Java 5 is required. MySQL is used by default, but this can
easily be changed to a database of your choice. Most applications
we deploy easily handle moderate traffic with a 48 MB heap.
A Quick Note About Information Architecture
All content managed systems require some form of Entity
Relationship Diagram (ERD) to be defined prior to development. There are
many methods of determining a client's requirements for the ERD.
Usually, I begin by asking them to describe key pages from the
site-to-be, questions like: What is on the home page? When you
click on that, what does the subsequent page look like? The
results generally look something like those shown in Figure 1.
Figure 1. A "wireframe" (not an ERD!) for a wine distributor
(click the image to enlarge)
From this exercise with our clients, we can produce a reasonable
ERD, which will be used as the foundation for the CMS. Current CMS
requires the ERD in a particular XML format. The entities
configuration file will be used by the scaffolding generator to
produce code templates. It will also be used by the application to
access meta data about the objects, their fields, and references. I
considered disposing of the XML configuration file in favor of Java 5
annotations but came back to the XML. In a digression, I could
elaborate on the decision. Instead, let's examine the details of
the configuration files.
Figure 2. A sample ERD for a wine distributor
Configuration
Current CMS requires a particular configuration of the WEB-INF
directory for each application deployment. Mostly it conforms to
Sun's established requirements for a Web Application Archive.
Following is the basic structure.
web.xml
Tag library descriptor files: dt.tld, str.tld,
pt.tld, c.tld
lib - a directory that contains the required JARs
config - a directory of Current CMS configuration
files
The standard deployment descriptor, web.xml, contains
many entries for Current CMS. There is a URLFilter, a
servlet that loads an initialization of the application, as well
as many controller servlets used by the CMS framework. Of note is
the initialization servlet com.posttool.cms.CMSConfig,
which loads the case configuration files that we are about to
examine, located in WEB-INF/config.
The three required configuration files are located in
WEB-INF/config: deployment.xml, entities.xml,
and templates.xml. The sample configuration files are part
of an installation for a wine distributor.
deployment.xml
In general, we find that there are at least three deployments of any
Web application in development. There may be more, depending on the
number of developers hosting a local version of the site. To track
deployment variations, we place all descriptors in a single file.

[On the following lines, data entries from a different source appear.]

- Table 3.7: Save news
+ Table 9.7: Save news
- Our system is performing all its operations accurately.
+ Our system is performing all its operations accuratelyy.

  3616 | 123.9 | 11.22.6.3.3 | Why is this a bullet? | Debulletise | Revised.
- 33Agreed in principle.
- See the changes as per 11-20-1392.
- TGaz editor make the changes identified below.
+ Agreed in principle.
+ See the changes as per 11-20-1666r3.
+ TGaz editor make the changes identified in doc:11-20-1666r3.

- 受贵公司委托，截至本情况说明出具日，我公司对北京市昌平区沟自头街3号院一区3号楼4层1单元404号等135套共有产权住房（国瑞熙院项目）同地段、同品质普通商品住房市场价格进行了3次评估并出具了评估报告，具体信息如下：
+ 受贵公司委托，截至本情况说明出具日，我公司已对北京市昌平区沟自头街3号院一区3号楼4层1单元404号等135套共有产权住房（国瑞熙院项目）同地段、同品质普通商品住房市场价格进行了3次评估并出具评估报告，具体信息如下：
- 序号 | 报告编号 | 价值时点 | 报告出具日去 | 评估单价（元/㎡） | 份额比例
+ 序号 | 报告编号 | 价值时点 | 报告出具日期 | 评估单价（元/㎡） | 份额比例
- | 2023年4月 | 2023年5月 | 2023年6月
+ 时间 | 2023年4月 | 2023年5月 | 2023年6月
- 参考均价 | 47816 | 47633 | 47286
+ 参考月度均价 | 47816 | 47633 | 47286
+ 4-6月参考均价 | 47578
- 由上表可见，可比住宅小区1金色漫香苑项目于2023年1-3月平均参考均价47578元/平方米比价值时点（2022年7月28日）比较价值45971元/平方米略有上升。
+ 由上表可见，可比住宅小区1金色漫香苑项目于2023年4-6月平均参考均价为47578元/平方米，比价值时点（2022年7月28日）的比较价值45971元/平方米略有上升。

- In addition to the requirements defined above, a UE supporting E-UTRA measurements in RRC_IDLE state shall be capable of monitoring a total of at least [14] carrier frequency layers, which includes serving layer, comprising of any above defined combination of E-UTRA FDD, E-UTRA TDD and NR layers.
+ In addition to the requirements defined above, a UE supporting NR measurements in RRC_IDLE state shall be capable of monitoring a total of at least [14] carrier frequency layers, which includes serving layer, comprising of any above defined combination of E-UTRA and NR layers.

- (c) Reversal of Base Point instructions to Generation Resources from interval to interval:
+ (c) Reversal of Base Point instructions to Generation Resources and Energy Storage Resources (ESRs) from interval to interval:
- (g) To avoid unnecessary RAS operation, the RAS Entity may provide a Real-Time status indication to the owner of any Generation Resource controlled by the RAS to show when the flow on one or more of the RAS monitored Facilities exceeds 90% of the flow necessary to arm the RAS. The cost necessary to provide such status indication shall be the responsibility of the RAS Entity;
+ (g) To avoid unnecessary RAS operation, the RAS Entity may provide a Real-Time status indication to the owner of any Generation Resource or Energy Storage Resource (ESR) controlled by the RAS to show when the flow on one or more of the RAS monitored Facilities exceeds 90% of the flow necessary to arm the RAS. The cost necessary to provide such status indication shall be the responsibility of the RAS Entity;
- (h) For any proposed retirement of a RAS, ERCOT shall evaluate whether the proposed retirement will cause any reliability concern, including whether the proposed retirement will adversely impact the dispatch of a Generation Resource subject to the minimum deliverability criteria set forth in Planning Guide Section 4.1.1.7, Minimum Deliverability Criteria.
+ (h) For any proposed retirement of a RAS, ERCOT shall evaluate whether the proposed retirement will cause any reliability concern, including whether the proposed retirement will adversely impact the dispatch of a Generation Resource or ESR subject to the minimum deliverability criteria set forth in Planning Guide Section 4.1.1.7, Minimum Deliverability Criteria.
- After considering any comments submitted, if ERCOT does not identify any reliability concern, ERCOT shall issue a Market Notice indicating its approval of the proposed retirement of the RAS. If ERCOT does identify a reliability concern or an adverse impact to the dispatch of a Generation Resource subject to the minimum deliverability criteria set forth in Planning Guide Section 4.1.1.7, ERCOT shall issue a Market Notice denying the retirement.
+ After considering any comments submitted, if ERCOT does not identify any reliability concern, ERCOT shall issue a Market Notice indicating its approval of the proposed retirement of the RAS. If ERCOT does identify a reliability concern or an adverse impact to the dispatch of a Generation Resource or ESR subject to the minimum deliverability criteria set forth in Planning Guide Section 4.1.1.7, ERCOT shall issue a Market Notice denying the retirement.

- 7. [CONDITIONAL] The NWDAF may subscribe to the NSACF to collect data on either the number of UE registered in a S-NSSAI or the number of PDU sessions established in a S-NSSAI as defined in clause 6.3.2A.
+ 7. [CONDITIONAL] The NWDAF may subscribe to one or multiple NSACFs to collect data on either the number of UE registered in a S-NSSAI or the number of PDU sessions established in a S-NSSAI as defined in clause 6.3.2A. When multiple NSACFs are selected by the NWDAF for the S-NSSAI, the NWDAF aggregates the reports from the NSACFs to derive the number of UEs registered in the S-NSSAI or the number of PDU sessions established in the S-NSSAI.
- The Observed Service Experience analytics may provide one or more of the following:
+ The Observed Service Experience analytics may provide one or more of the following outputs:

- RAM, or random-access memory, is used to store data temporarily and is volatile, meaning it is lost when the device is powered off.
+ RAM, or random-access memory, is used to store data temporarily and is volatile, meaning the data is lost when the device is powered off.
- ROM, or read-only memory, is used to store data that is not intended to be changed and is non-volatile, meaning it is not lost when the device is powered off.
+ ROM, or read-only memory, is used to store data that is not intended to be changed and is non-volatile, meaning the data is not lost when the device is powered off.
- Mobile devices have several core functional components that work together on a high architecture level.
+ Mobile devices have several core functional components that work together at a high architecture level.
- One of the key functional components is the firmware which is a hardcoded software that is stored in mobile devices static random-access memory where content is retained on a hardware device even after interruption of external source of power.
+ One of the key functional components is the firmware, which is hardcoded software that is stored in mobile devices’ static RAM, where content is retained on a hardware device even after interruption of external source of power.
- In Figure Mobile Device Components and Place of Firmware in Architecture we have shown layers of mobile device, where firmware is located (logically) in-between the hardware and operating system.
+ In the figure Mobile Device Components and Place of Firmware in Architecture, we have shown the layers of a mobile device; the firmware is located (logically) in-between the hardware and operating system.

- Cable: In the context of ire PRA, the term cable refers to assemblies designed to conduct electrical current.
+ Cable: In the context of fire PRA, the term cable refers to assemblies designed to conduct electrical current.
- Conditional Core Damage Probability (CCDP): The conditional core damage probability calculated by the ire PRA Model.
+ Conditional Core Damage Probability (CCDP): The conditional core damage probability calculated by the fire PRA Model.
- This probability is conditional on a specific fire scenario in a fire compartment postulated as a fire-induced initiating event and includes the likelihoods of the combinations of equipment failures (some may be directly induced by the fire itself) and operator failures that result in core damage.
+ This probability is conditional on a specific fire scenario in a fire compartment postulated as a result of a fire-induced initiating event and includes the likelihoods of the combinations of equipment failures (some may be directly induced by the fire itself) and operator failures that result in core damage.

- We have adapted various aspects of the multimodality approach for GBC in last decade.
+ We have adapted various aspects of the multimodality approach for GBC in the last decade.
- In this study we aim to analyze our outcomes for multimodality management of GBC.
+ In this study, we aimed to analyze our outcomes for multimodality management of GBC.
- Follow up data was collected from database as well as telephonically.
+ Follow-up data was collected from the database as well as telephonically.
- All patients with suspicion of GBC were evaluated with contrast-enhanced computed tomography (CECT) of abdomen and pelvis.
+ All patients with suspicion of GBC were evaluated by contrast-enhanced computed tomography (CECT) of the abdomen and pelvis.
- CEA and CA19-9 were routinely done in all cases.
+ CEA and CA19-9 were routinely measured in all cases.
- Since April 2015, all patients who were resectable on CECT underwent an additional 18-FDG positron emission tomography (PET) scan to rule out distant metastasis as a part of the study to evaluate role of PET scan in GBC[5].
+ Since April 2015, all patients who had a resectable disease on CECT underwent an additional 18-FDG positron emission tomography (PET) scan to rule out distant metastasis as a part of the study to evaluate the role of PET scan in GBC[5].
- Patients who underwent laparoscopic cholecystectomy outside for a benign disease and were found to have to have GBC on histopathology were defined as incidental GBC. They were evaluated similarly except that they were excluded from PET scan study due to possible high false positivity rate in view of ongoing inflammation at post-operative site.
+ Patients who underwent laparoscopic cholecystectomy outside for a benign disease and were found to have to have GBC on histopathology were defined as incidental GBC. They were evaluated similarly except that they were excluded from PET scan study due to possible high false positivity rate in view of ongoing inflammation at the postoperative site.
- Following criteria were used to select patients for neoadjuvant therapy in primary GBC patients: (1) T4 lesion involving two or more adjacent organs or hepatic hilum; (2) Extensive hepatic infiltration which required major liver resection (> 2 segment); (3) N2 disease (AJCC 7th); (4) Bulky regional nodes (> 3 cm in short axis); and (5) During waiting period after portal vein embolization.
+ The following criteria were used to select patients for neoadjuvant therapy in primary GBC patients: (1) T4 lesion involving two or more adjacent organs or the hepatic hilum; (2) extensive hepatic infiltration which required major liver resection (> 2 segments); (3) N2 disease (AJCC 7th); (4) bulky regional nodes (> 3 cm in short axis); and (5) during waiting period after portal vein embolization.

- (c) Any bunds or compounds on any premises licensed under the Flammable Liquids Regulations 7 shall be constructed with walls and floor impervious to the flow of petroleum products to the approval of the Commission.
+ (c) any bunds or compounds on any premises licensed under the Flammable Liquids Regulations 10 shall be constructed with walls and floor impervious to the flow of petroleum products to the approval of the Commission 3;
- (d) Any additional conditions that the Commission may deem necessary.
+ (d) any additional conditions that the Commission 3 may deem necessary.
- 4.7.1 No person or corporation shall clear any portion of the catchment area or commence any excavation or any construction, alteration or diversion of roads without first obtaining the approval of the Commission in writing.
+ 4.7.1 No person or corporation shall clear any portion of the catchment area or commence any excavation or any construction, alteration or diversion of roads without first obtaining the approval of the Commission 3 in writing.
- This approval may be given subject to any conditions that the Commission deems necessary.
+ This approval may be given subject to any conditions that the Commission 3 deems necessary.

When the framework is initialized, a deployment is chosen by the
CMS. com.posttool.cms.CMSConfig compares the location of the configuration file and the servletPath
parameter of each deployment. If it cannot find a matching path, it
will log an error displaying the path it expects to see. If the
error is produced, copy the path and make sure it is listed exactly
in one deployment as servletPath. Note: It should
also make a database log in an attempt for complete choice
verification because two deployments may have the same base
path to the webapp; it doesn't at the moment.
In the following example, the first deployment will be used on
my development machine. The second deployment is chosen by the
initializing servlet on the live server. The last deployment, in
this case, will be selected when running the Ant task to generate
the scaffolding, which is why it does not require attributes
related to HTTP:
The entities XML configuration file will represent the ERD. Our
case study is interested in wines, vineyards, and
their related presses. The entities root
element can contain any number of object elements.
Each object may contain any number of
references and fields. All of these
elements require a name attribute and may have a
description.
The reference element has two additional attributes. The
object attribute must make reference to the name of
another object in the schema. Note: It cannot
reference itself (yet). The cardinality attribute can only
be "one" or "many." The name attribute should be
synchronized with a corresponding reference in the related
object. In the case of the vineyard, its press is
known as "PressVineyard," which means that in this bidirectional
relationship, a press instance knows its vineyards by the same
name.
Reference cardinality is meant to be very simple. It is not
intended to model much more than bidirectional, many-to-many
relationships. This model is appropriate 90 percent of the time. Historic versions of the Current CMS code modeled other
more complex restraints, but in this latest code base, I have not
found the time or need to add the required detail to the code. If
you are interested in making this area of the persistence mechanism
more robust, please contact me.
The field element is straightforward. The
type attribute can be one of the following values:
integer, decimal, file, date, string, html, password. By examining
the generated scaffolding, you can see how these types map to Java
and SQL.
Finally, there is the definition of a site contributor. A class
and table will be made for the people who will be maintaining the
content of the site. The fields listed are required at a minimum by
the class this object extends,
com.posttool.dbouser.AbstractUser. Of course, you can
add more fields if you want to store more information about your
contributors:
Templates are used to present published content. If you don't
plan on publishing any information from the content management
system, you can skip to "Generating the Scaffolding." If you do,
the Current CMS template formalities will help you.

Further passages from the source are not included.